#### Exercise prompt
Please repeat the records word for word and skip the pictures.

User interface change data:
++++
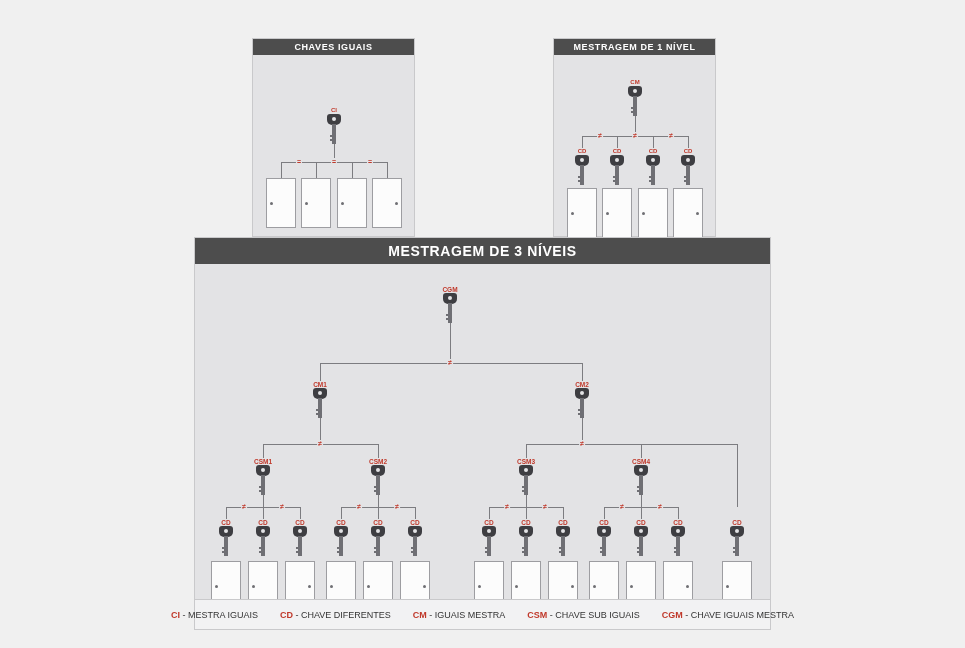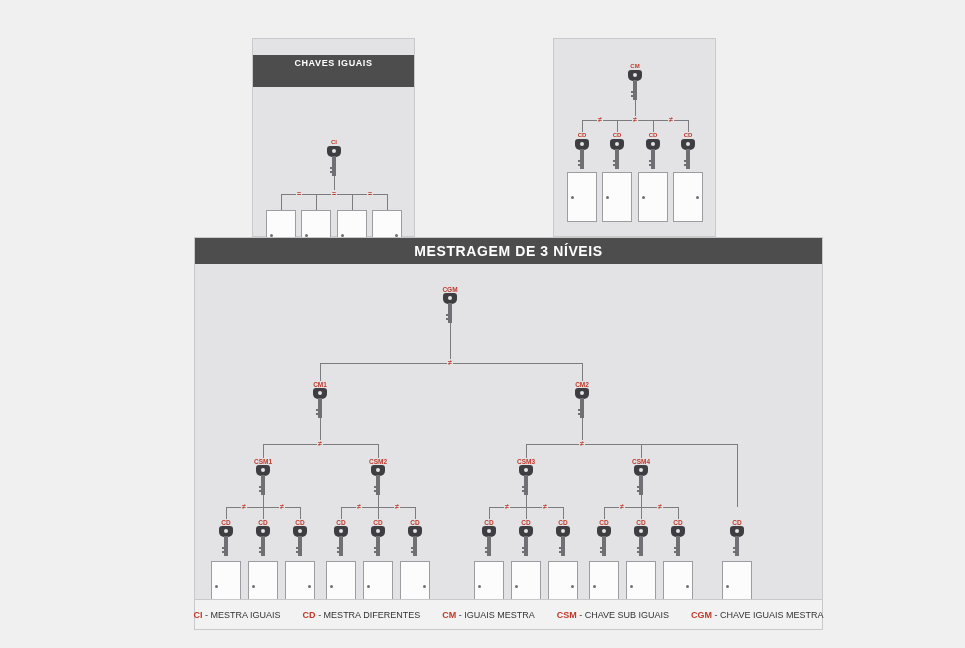"CHAVES IGUAIS" .p-small .panel-header { height: 32px -> 16px; margin-top: 16px -> none }
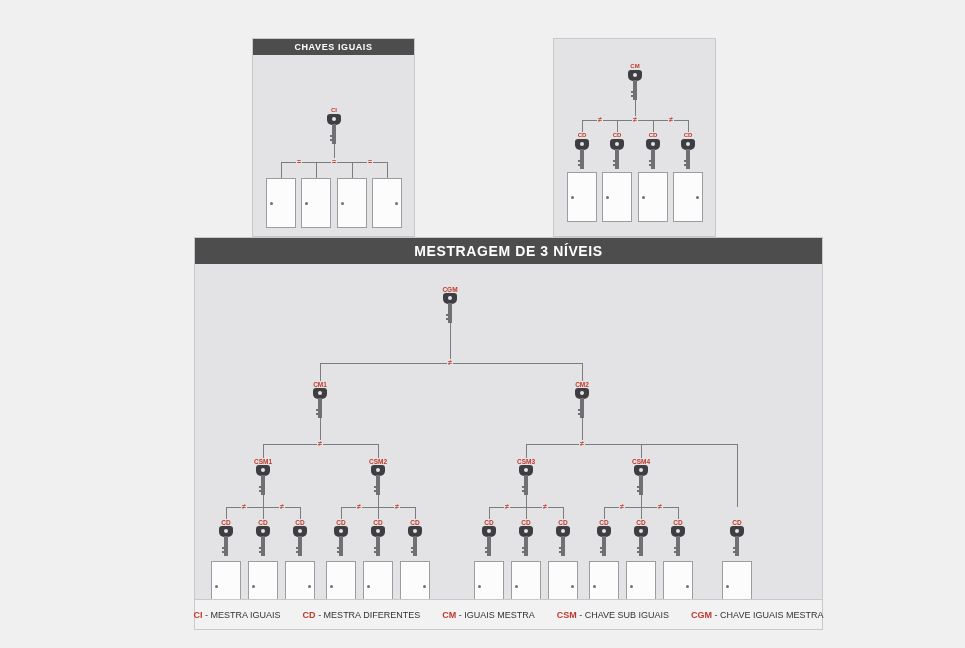"MESTRAGEM DE 1 NÍVEL" div.panel-header { html: none -> <div>MESTRAGEM DE 1 NÍVEL</div> }
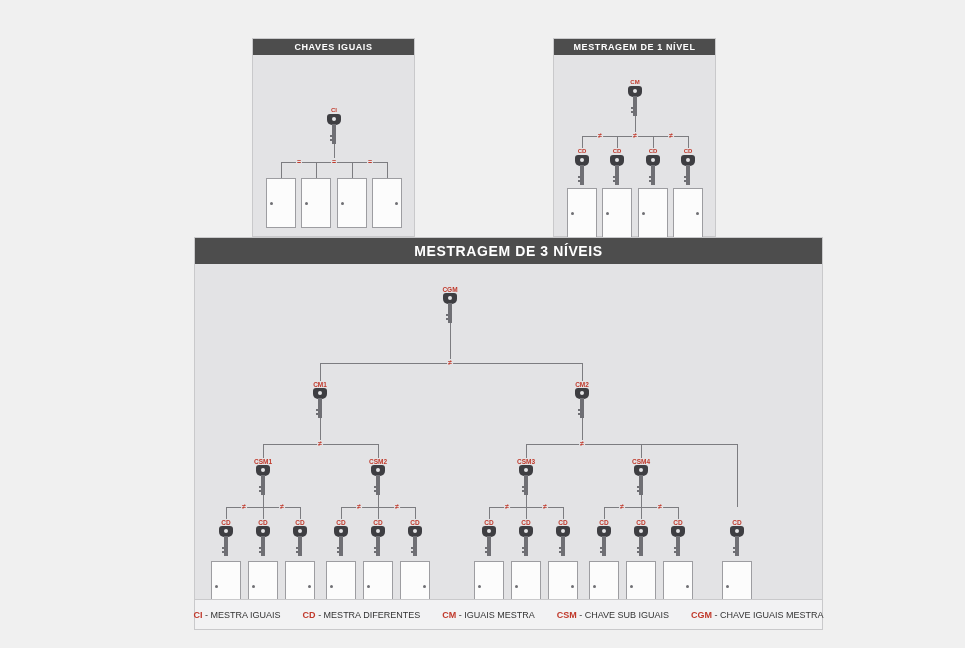"MESTRAGEM DE 3 NÍVEIS" div.panel { width: 629px -> 577px }
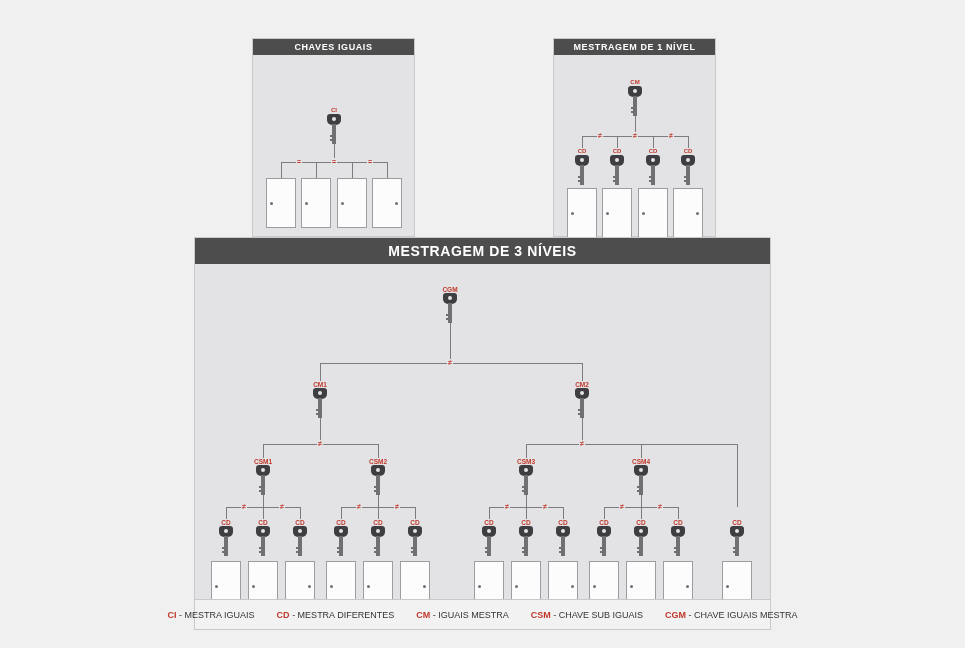"- MESTRA DIFERENTES" span { text: MESTRA -> CHAVE }
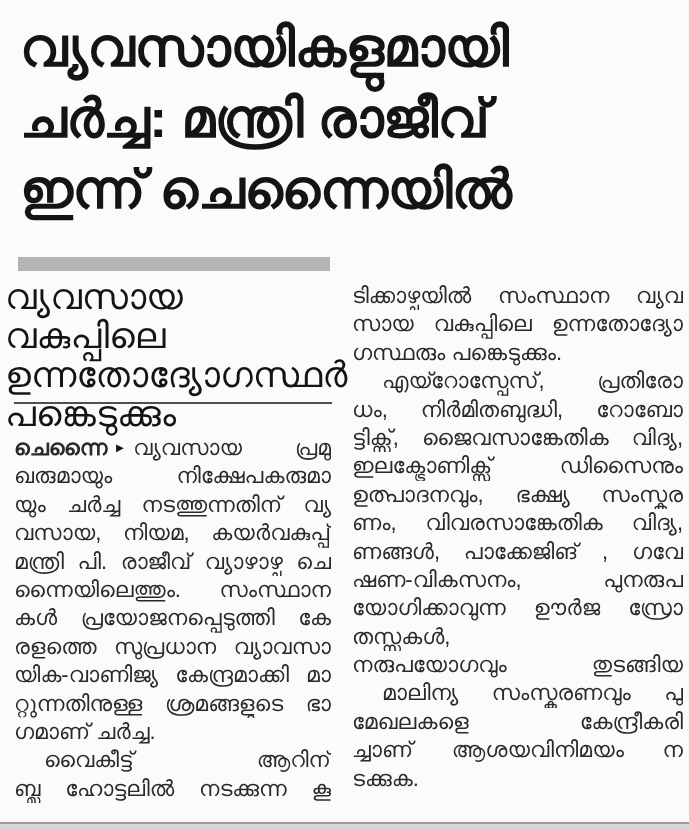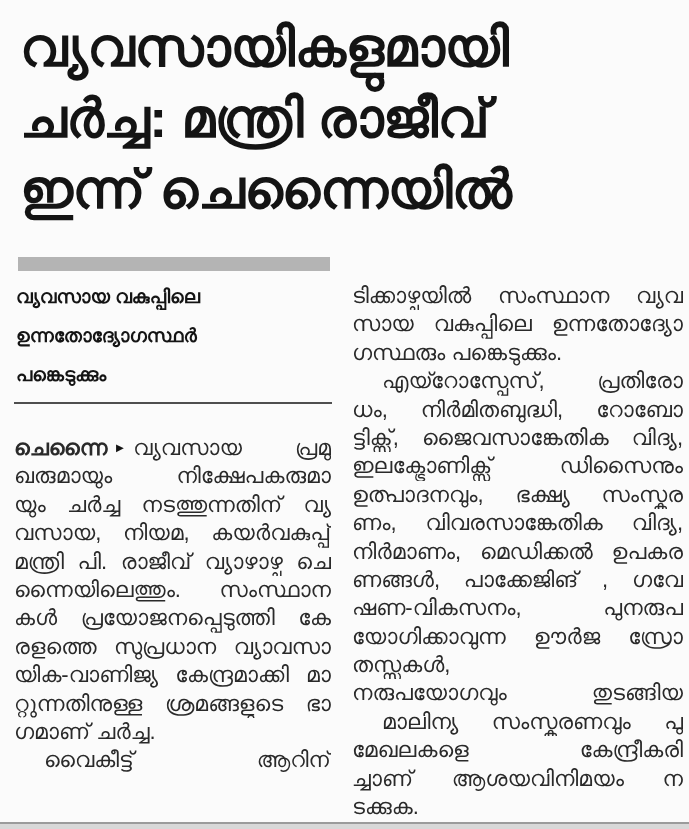"വ്യവസായ വകുപ്പിലെ" .subheading { font-size: 19px -> 36px; font-weight: 700 -> 400; left: 16px -> 5px }
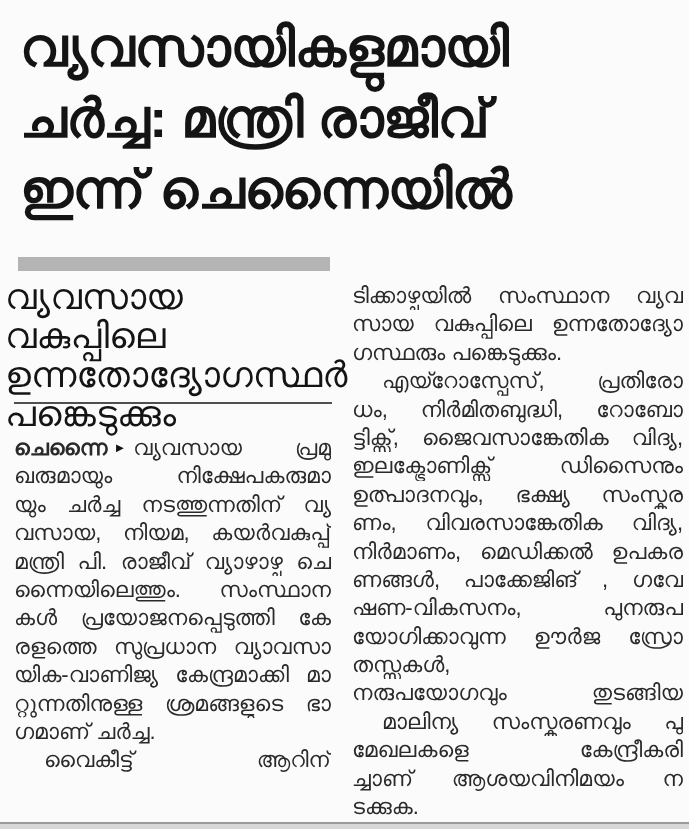"നിർമാണം, മെഡിക്കൽ ഉപകര" div.bline { html: <div>നിർമാണം, മെഡിക്കൽ ഉപകര</div> -> none }
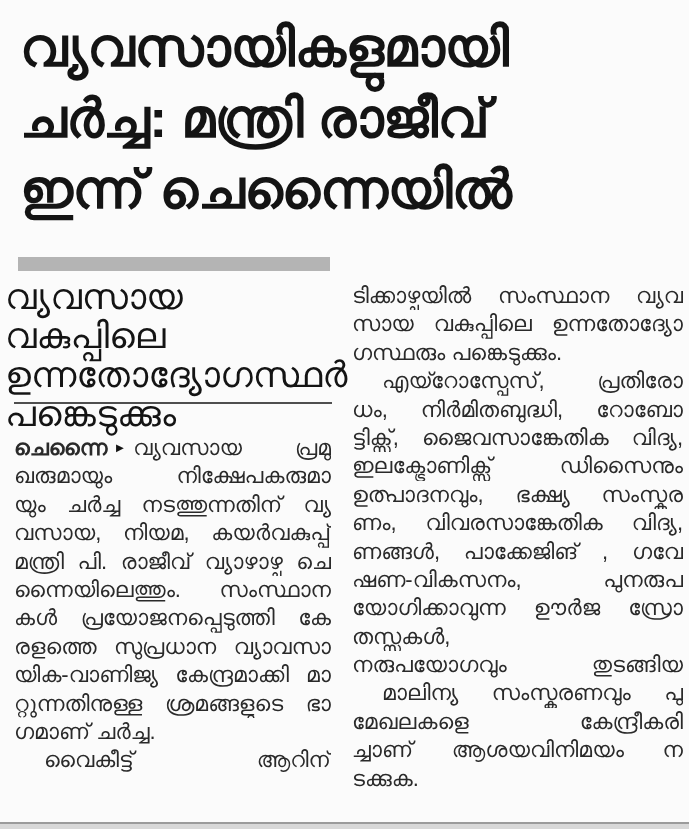"ബ്ലൂ ഹോട്ടലിൽ നടക്കുന്ന കൂ" div.bline { html: none -> <div>ബ്ലൂ ഹോട്ടലിൽ നടക്കുന്ന കൂ</div> }
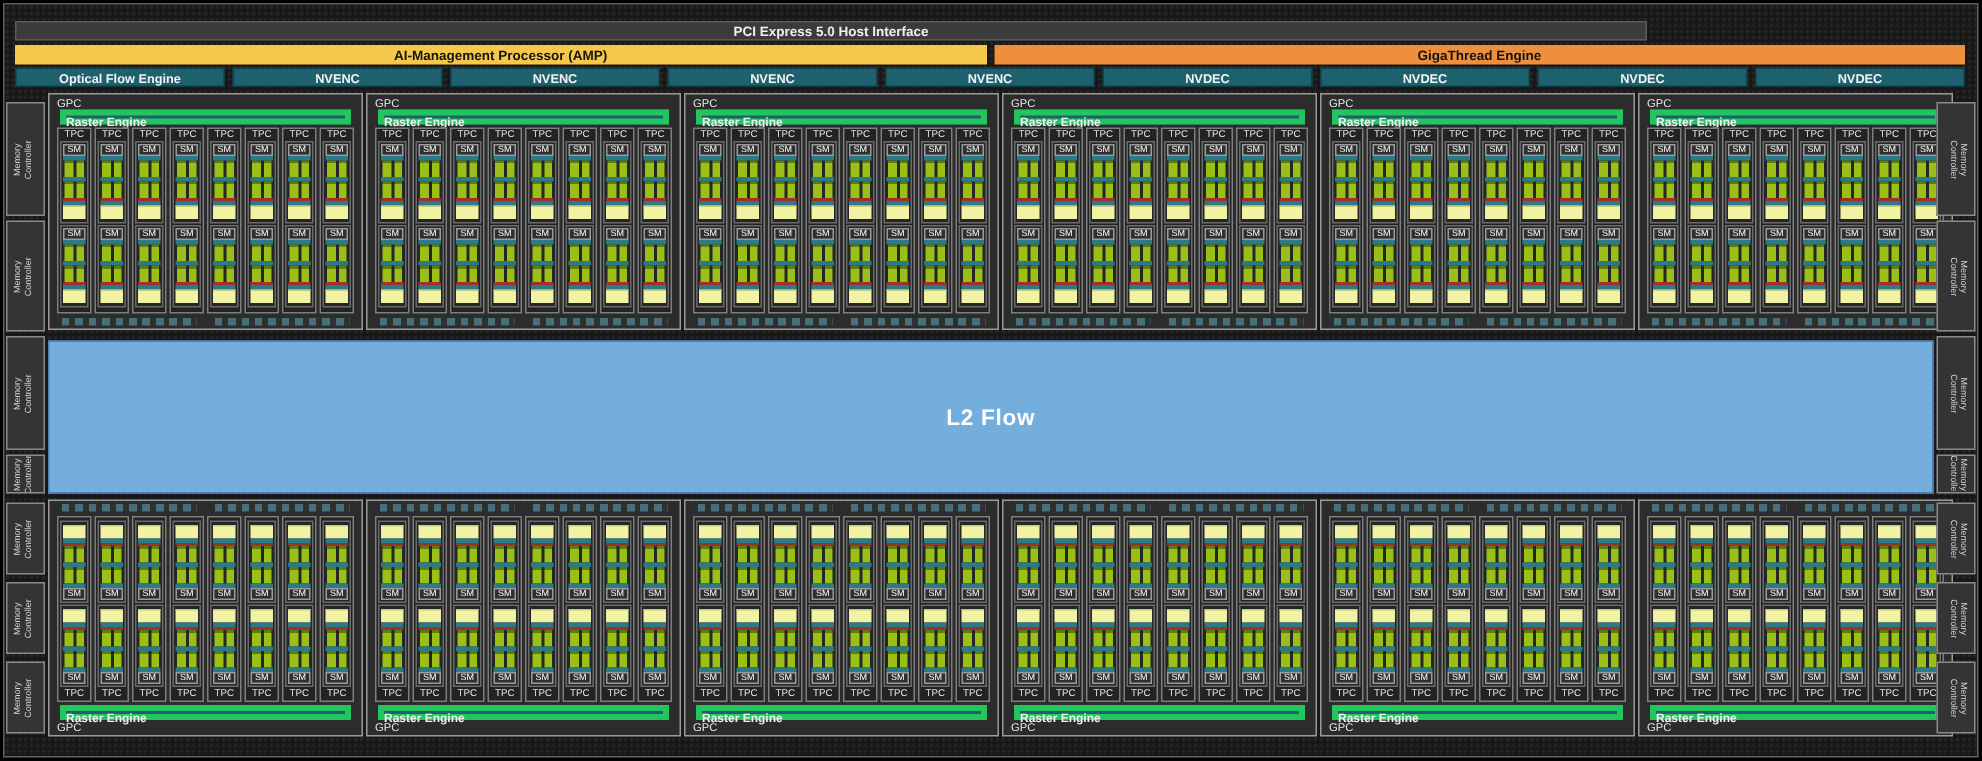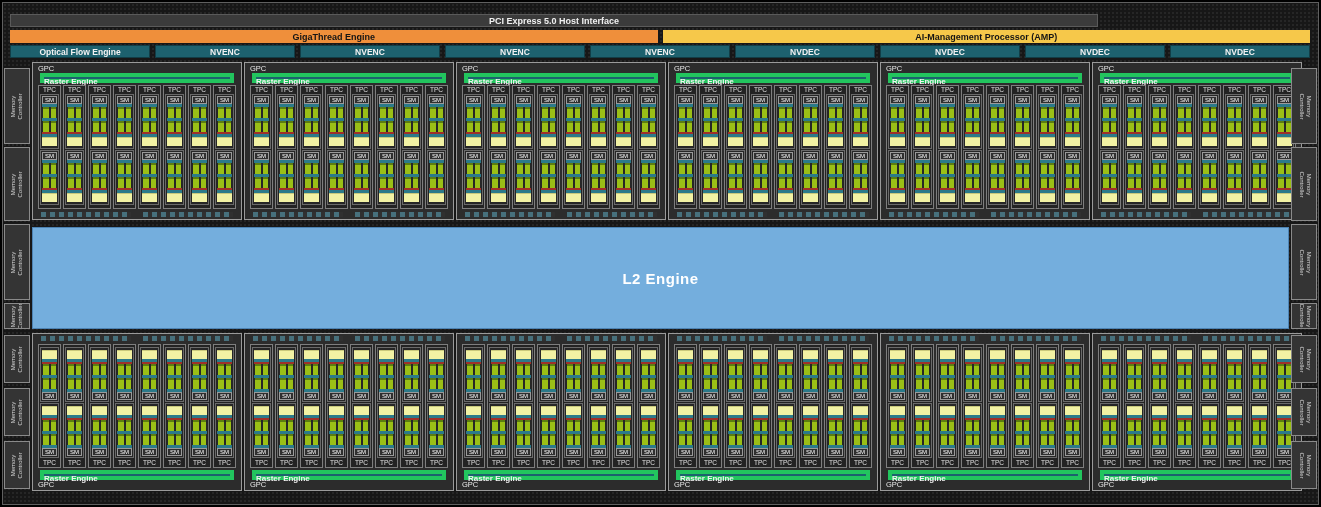"GigaThread Engine" div.hbar { order: before "AI-Management Processor (AMP)" -> after "AI-Management Processor (AMP)" }
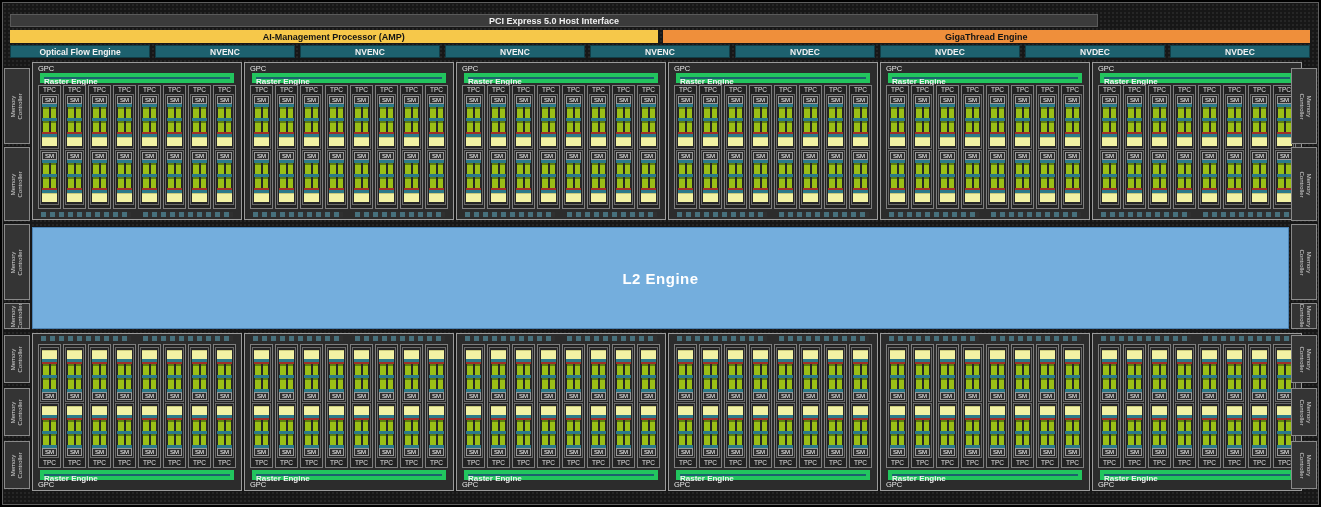"L2 Engine" div.l2 { text: Engine -> Flow }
++++
#### Finished exercise
"CHAVES IGUAIS" .p-small .panel-header { height: 32px -> 16px; margin-top: 16px -> none }
"MESTRAGEM DE 1 NÍVEL" div.panel-header { html: none -> <div>MESTRAGEM DE 1 NÍVEL</div> }
"MESTRAGEM DE 3 NÍVEIS" div.panel { width: 629px -> 577px }
"- MESTRA DIFERENTES" span { text: MESTRA -> CHAVE }
"വ്യവസായ വകുപ്പിലെ" .subheading { font-size: 19px -> 36px; font-weight: 700 -> 400; left: 16px -> 5px }
"നിർമാണം, മെഡിക്കൽ ഉപകര" div.bline { html: <div>നിർമാണം, മെഡിക്കൽ ഉപകര</div> -> none }
"ബ്ലൂ ഹോട്ടലിൽ നടക്കുന്ന കൂ" div.bline { html: none -> <div>ബ്ലൂ ഹോട്ടലിൽ നടക്കുന്ന കൂ</div> }
"GigaThread Engine" div.hbar { order: before "AI-Management Processor (AMP)" -> after "AI-Management Processor (AMP)" }
"L2 Engine" div.l2 { text: Engine -> Flow }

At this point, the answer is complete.